Before-and-after change data:
= = =

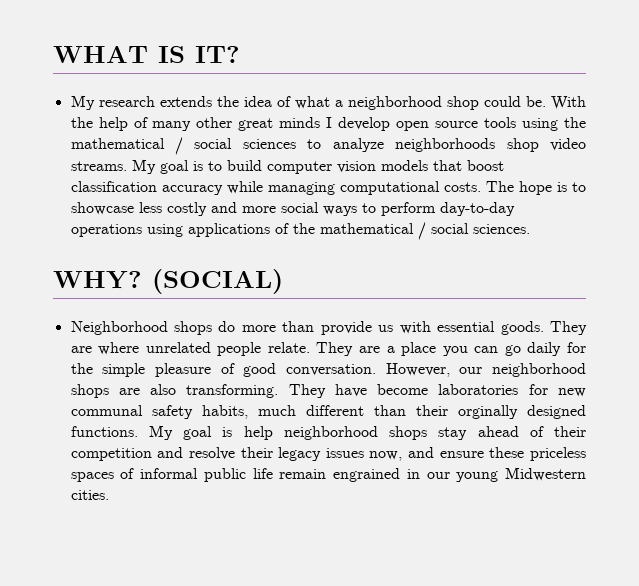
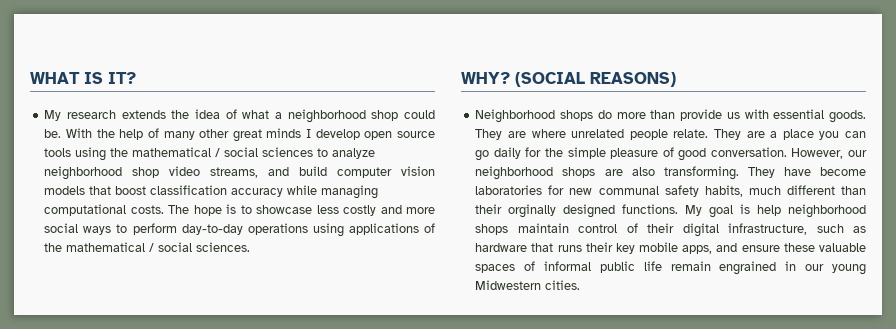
[395,138,496,152] neighborhoods -> [44,166,123,180] neighborhood
[70,159,222,174] streams. My goal is to -> [210,167,290,178] streams, and
[152,269,283,294] (SOCIAL) -> [515,72,676,87] (SOCIAL REASONS)
[438,426,586,440] [70,447,403,461] stay ahead of their competition and resolve their legacy issues now, -> [517,223,866,237] [475,242,713,254] maintain control of their digital infrastructure, such as hardware that runs their key mobile apps,
[529,447,586,461] priceless -> [819,243,866,252] valuable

= = =

■ Required work
With images left out, the data must be transcribed exactly.

■ Written answer
[395,138,496,152] neighborhoods -> [44,166,123,180] neighborhood
[70,159,222,174] streams. My goal is to -> [210,167,290,178] streams, and
[152,269,283,294] (SOCIAL) -> [515,72,676,87] (SOCIAL REASONS)
[438,426,586,440] [70,447,403,461] stay ahead of their competition and resolve their legacy issues now, -> [517,223,866,237] [475,242,713,254] maintain control of their digital infrastructure, such as hardware that runs their key mobile apps,
[529,447,586,461] priceless -> [819,243,866,252] valuable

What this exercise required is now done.